Kitaro; a Revolutionary Composer
Music composer Kitaro has received a Golden Globe Award, an Oscar nomination, five Grammy nominations, and dozens of albums in recognition of his ability to mix various ethnic and cultural influences in his music. This Japanese keyboardist, born in Toyohashi in 1953, is known as the representative of the new age style in his country where he has fused elements of the traditional music of Japan with modern music.
His most famous work is ‘The Silk Road’. Kintaro’s image and his compositions are very characteristic, and his work had a deep impact in both North America and Europe. meaning he has become one of the most renowned Japanese musicians in the West.
Hailing from a family of Buddhist-Shinto farmer ancestry, Kítaro grew up in a rural environment where nature was a source of inspiration. Although his music was very progressive at the time, for him it has always been very important to keep the Japanese traditional values. In the early days, inspired by Otis Redding’s R&B music, he learned to play the guitar on his own. Kitaro himself pointed out that he never had a musical education and that he only learned to trust his ears and his feelings.
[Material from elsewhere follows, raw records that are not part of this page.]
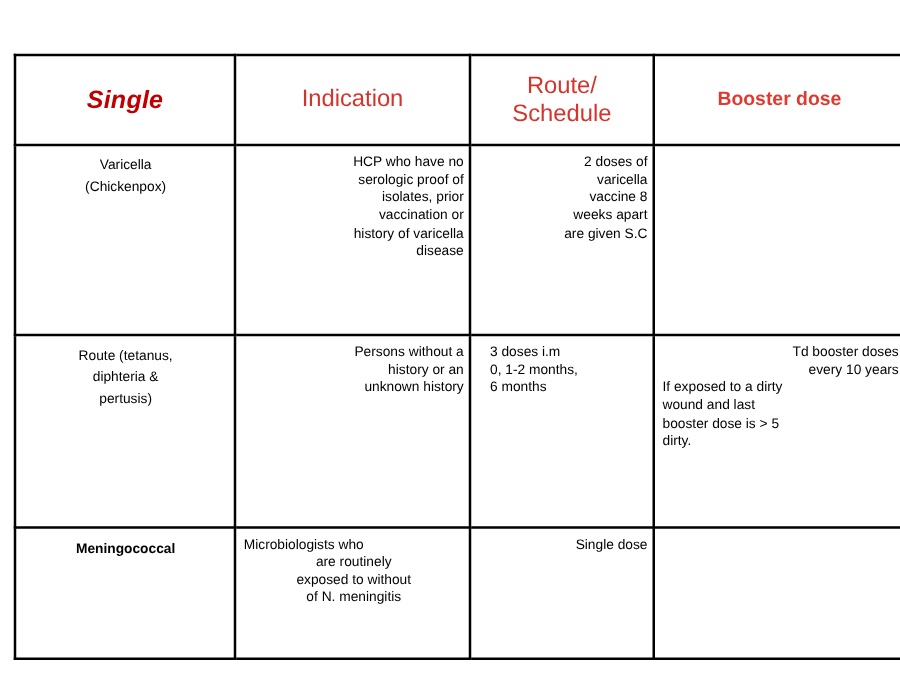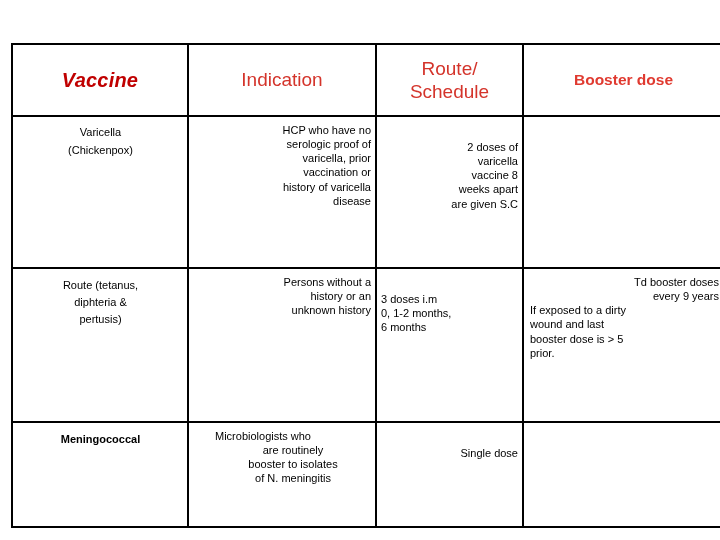--- a/index.html
+++ b/index.html
@@ -126,7 +126,7 @@
 
       <tr class="hdr-row">
         <td>
-          <div class="hdr-vaccine">Vaccine</div>
+          <div class="hdr-vaccine">Single</div>
         </td>
         <td>
           <div class="hdr-plain">Indication</div>

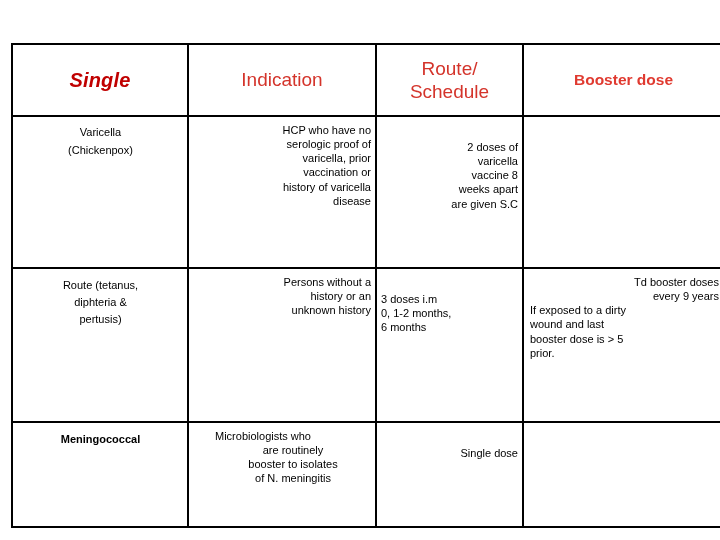--- a/index.html
+++ b/index.html
@@ -95,7 +95,7 @@
   .c3-vaccine { padding-top: 9px; font-weight: bold; }
 
   .ind-cell { padding-left: 6px; }
-  .route-cell { padding-left: 4px; margin-top: 17px; }
+  .route-cell { padding-left: 15px; }
   .booster-cell { padding-left: 6px; }
 
   .route-r2 { }

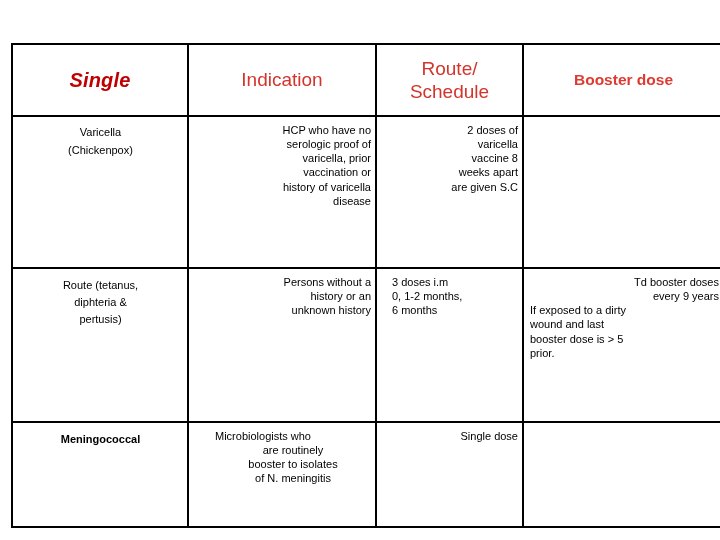--- a/index.html
+++ b/index.html
@@ -151,7 +151,7 @@
           <div class="body-cell ta-left cell-lines ind-cell">
             <div>HCP who have no</div>
             <div>serologic proof of</div>
-            <div>varicella, prior</div>
+            <div>isolates, prior</div>
             <div>vaccination or</div>
             <div>history of varicella</div>
             <div> disease</div>

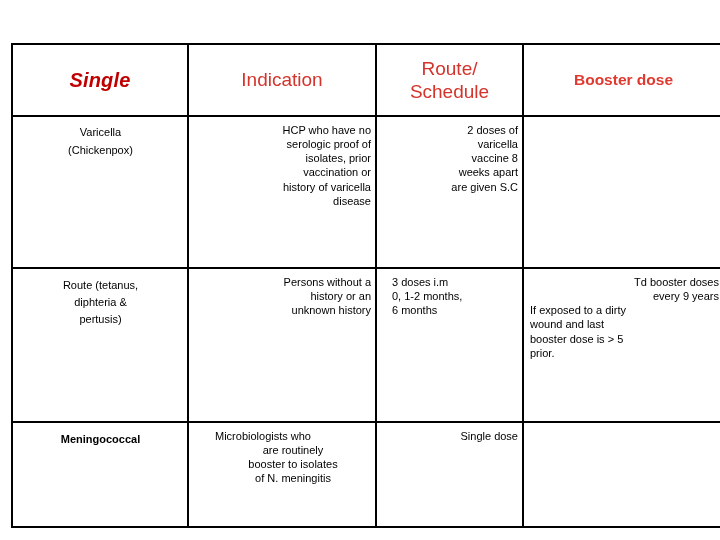--- a/index.html
+++ b/index.html
@@ -196,7 +196,7 @@
         <td>
           <div class="body-cell cell-lines booster-cell booster-r2">
             <div class="bl1">Td booster doses</div>
-            <div class="bl2">every 9 years</div>
+            <div class="bl2">every 10 years</div>
             <div class="bl3">If exposed to a dirty</div>
             <div class="bl4">wound and last</div>
             <div class="bl5">booster dose is &gt; 5</div>

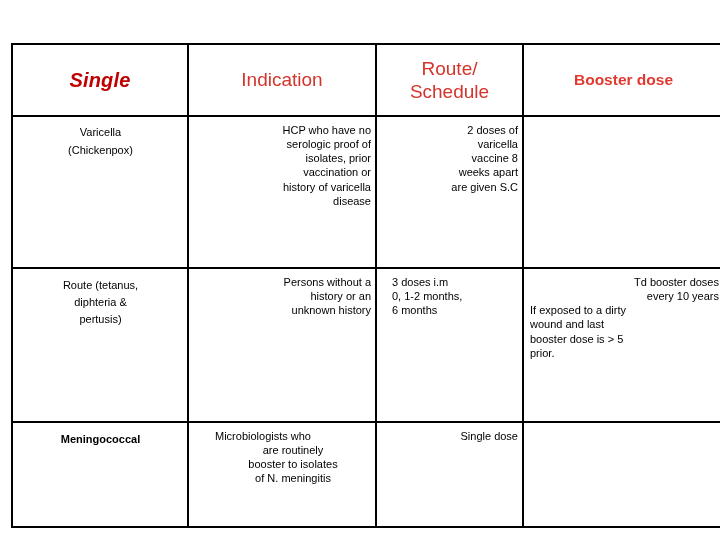--- a/index.html
+++ b/index.html
@@ -200,7 +200,7 @@
             <div class="bl3">If exposed to a dirty</div>
             <div class="bl4">wound and last</div>
             <div class="bl5">booster dose is &gt; 5</div>
-            <div class="bl6">prior.</div>
+            <div class="bl6">dirty.</div>
           </div>
         </td>
       </tr>

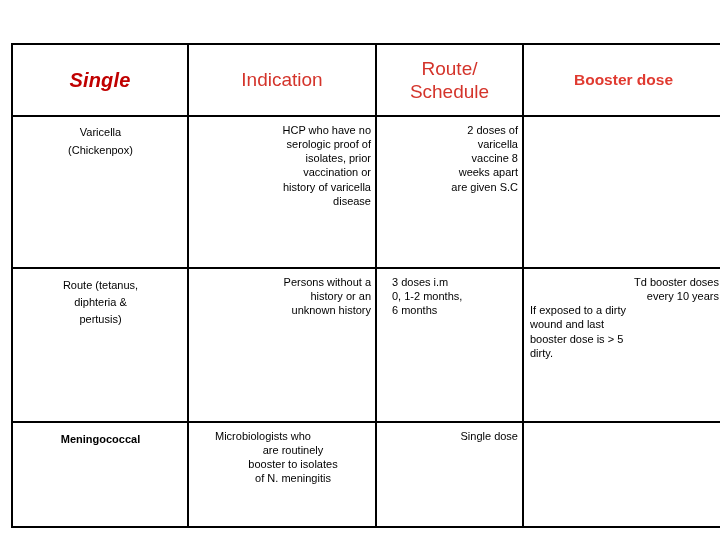--- a/index.html
+++ b/index.html
@@ -106,7 +106,7 @@
   .booster-r2 .bl5,
   .booster-r2 .bl6 { text-align: left; }
 
-  .ind-r3 { text-align: center; margin-left: 20px; }
+  .ind-r3 { text-align: center; }
   .ind-r3 .il1 { text-align: left; }
 </style>
 </head>

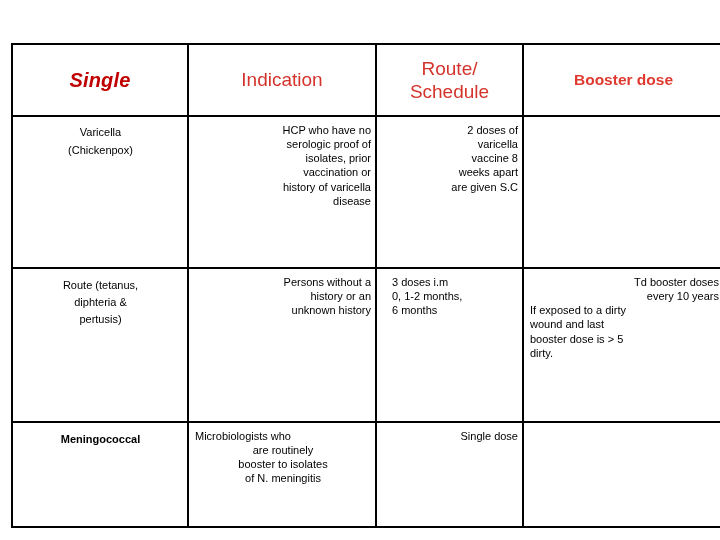--- a/index.html
+++ b/index.html
@@ -215,7 +215,7 @@
           <div class="body-cell cell-lines ind-cell ind-r3">
             <div class="il1">Microbiologists who</div>
             <div>are routinely</div>
-            <div>booster to isolates</div>
+            <div>exposed to without</div>
             <div>of N. meningitis</div>
           </div>
         </td>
He attributes his brilliant creations to a force that goes beyond him.
The first two albums ‘Ten Kai’ and ‘From the Full Moon Story’ became works of worship for the nascent fans of the New Age movement. In Europe, he met the German synthesizer musician and former member of Tangerine Dream Klaus Schulze. Schulze produced two albums for his band and gave Kitaro advice regarding the use of synthesizers. In 1976, he left his band and traveled through Asia (China, Laos, Thailand, and India).
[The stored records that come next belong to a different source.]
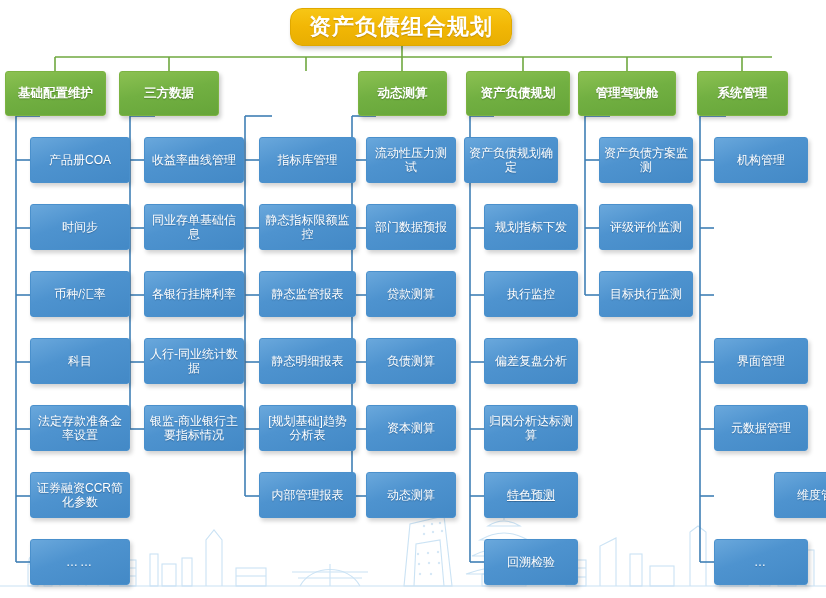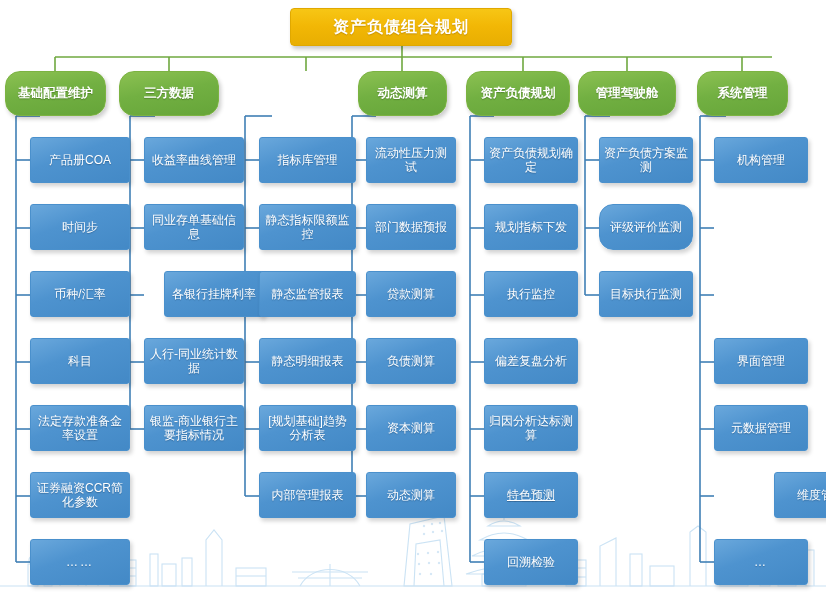--- a/index.html
+++ b/index.html
@@ -46,11 +46,11 @@
   }
 
   .node-title {
-    border-radius: 4px;
+    border-radius: 12px;
     background: linear-gradient(180deg, #f7c615 0%, #f2b705 48%, #e8ae02 100%);
     border: 1px solid #e0a800;
     box-shadow: 2px 3px 4px rgba(0,0,0,0.22);
-    font-size: 16px;
+    font-size: 22px;
     font-weight: bold;
     letter-spacing: 1px;
     text-shadow: 0 1px 1px rgba(120,80,0,0.35);

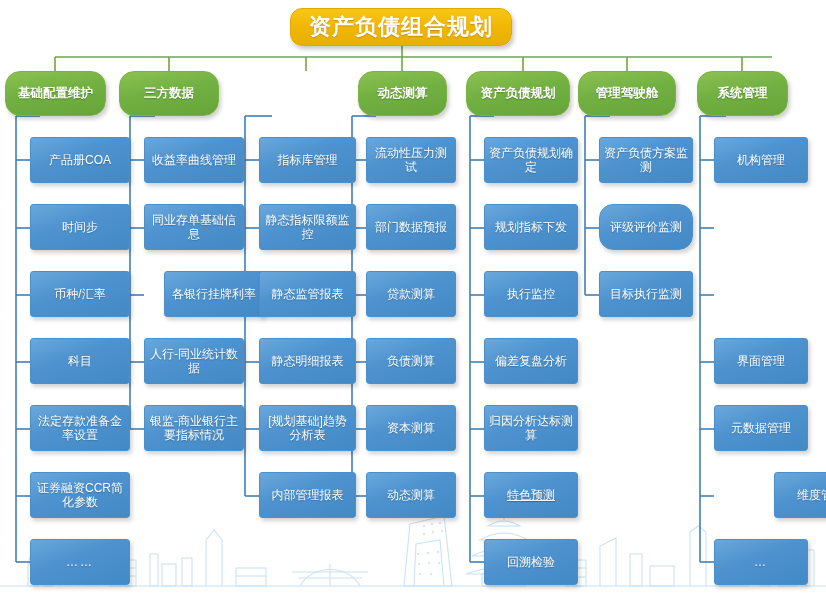--- a/index.html
+++ b/index.html
@@ -57,7 +57,7 @@
   }
 
   .node-cat {
-    border-radius: 15px;
+    border-radius: 3px;
     background: linear-gradient(170deg, #8cc152 0%, #72b042 45%, #66a539 100%);
     border: 1px solid #7cb342;
     box-shadow: 2px 3px 4px rgba(0,0,0,0.20);

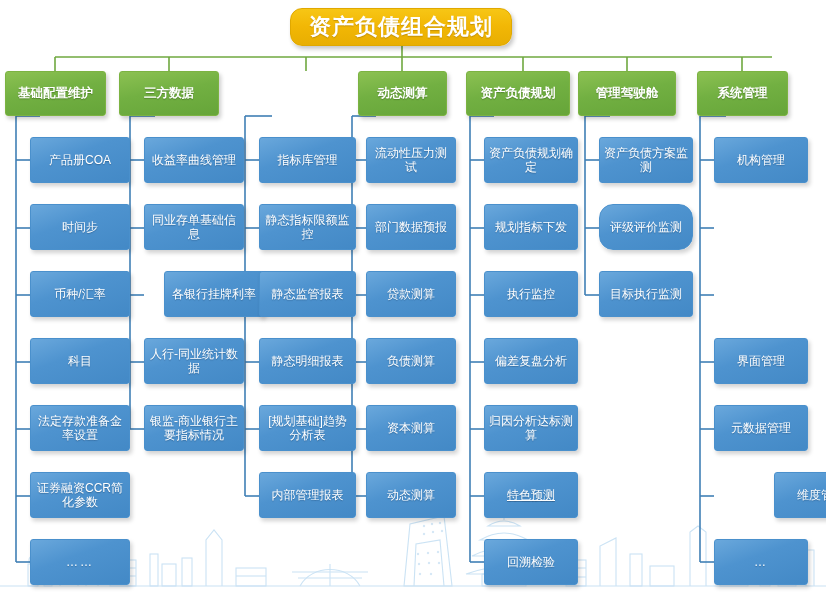--- a/index.html
+++ b/index.html
@@ -270,7 +270,7 @@
   <div class="node node-leaf" style="left:366px; top:405px; width:90px; height:46px;">资本测算</div>
   <div class="node node-leaf" style="left:366px; top:472px; width:90px; height:46px;">动态测算</div>
 
-  <div class="node node-leaf" style="left:484px; top:137px; width:94px; height:46px;">资产负债规划确定</div>
+  <div class="node node-leaf" style="left:464px; top:137px; width:94px; height:46px;">资产负债规划确定</div>
   <div class="node node-leaf" style="left:484px; top:204px; width:94px; height:46px;">规划指标下发</div>
   <div class="node node-leaf" style="left:484px; top:271px; width:94px; height:46px;">执行监控</div>
   <div class="node node-leaf" style="left:484px; top:338px; width:94px; height:46px;">偏差复盘分析</div>

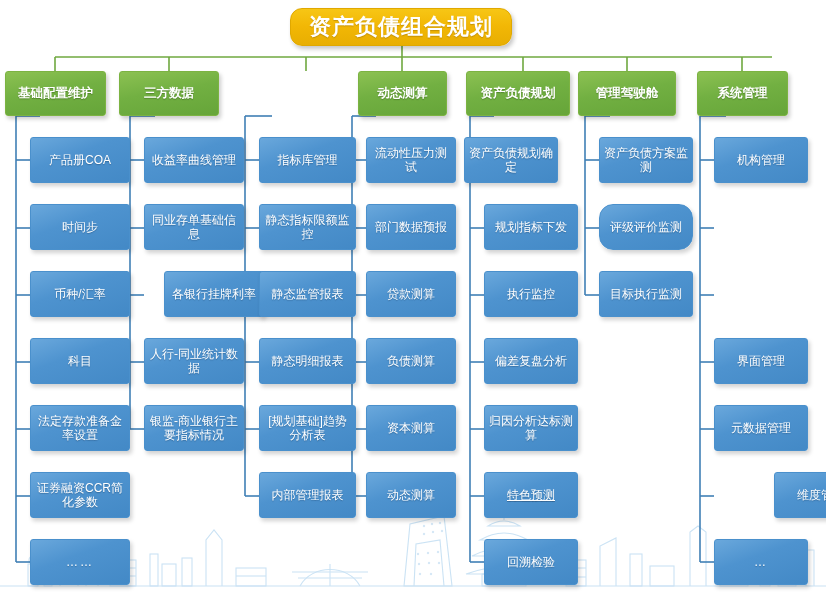--- a/index.html
+++ b/index.html
@@ -279,7 +279,7 @@
   <div class="node node-leaf" style="left:484px; top:539px; width:94px; height:46px;">回溯检验</div>
 
   <div class="node node-leaf" style="left:599px; top:137px; width:94px; height:46px;">资产负债方案监测</div>
-  <div class="node node-leaf" style="left:599px; top:204px; width:94px; height:46px;border-radius:14px;">评级评价监测</div>
+  <div class="node node-leaf" style="left:599px; top:204px; width:94px; height:46px;">评级评价监测</div>
   <div class="node node-leaf" style="left:599px; top:271px; width:94px; height:46px;">目标执行监测</div>
 
   <div class="node node-leaf" style="left:714px; top:137px; width:94px; height:46px;">机构管理</div>

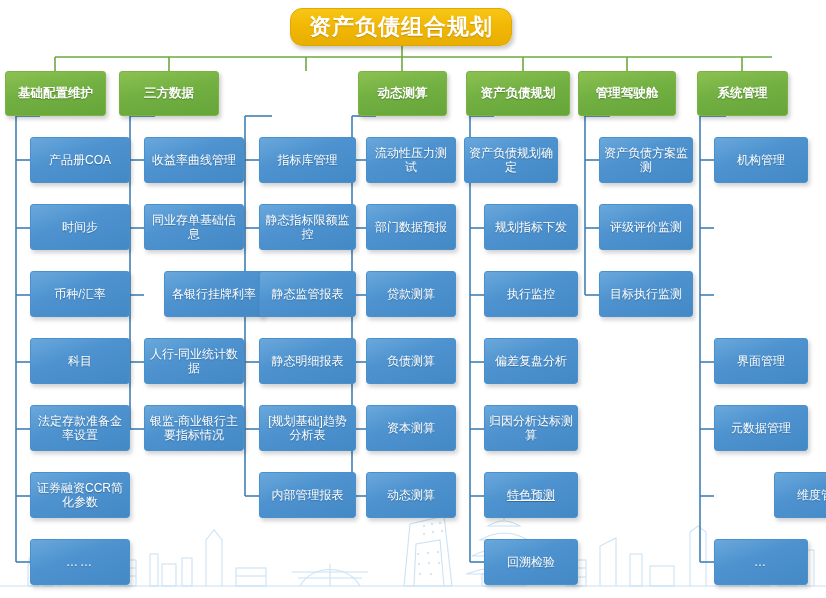--- a/index.html
+++ b/index.html
@@ -252,7 +252,7 @@
 
   <div class="node node-leaf" style="left:144px; top:137px; width:100px; height:46px;">收益率曲线管理</div>
   <div class="node node-leaf" style="left:144px; top:204px; width:100px; height:46px;">同业存单基础信息</div>
-  <div class="node node-leaf" style="left:144px; top:271px; width:100px; height:46px;margin-left:20px;">各银行挂牌利率</div>
+  <div class="node node-leaf" style="left:144px; top:271px; width:100px; height:46px;">各银行挂牌利率</div>
   <div class="node node-leaf" style="left:144px; top:338px; width:100px; height:46px;">人行-同业统计数据</div>
   <div class="node node-leaf" style="left:144px; top:405px; width:100px; height:46px;">银监-商业银行主要指标情况</div>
Kitaro was the first in the world to use a synthesizer to recreate the sound of 40 different instruments. After becoming famous in Asia and other parts of the world, Kitaro moved to the United States to continue his career. He reached the status of international celebrity in 1986, it was his famous soundtrack for the NHK series ‘Silk Road’ that caught the international attention and allowed him to reach a worldwide distribution agreement with Geffen Records.
By the end of 1987 he had sold ten million albums worldwide, a year later he published a collection of main successes on a double CD entitled ‘Ten Years’, remastered and reissued by Domo in 1997. In this period of time, Kitaro also won his first Grammy nomination, thanks to ‘The Field’, the single extracted from his album ‘Light of the Spirit’ which was reissued in 1997. His greatest musical success was the Grammy Award 2001 for his album ‘Thinking of You’.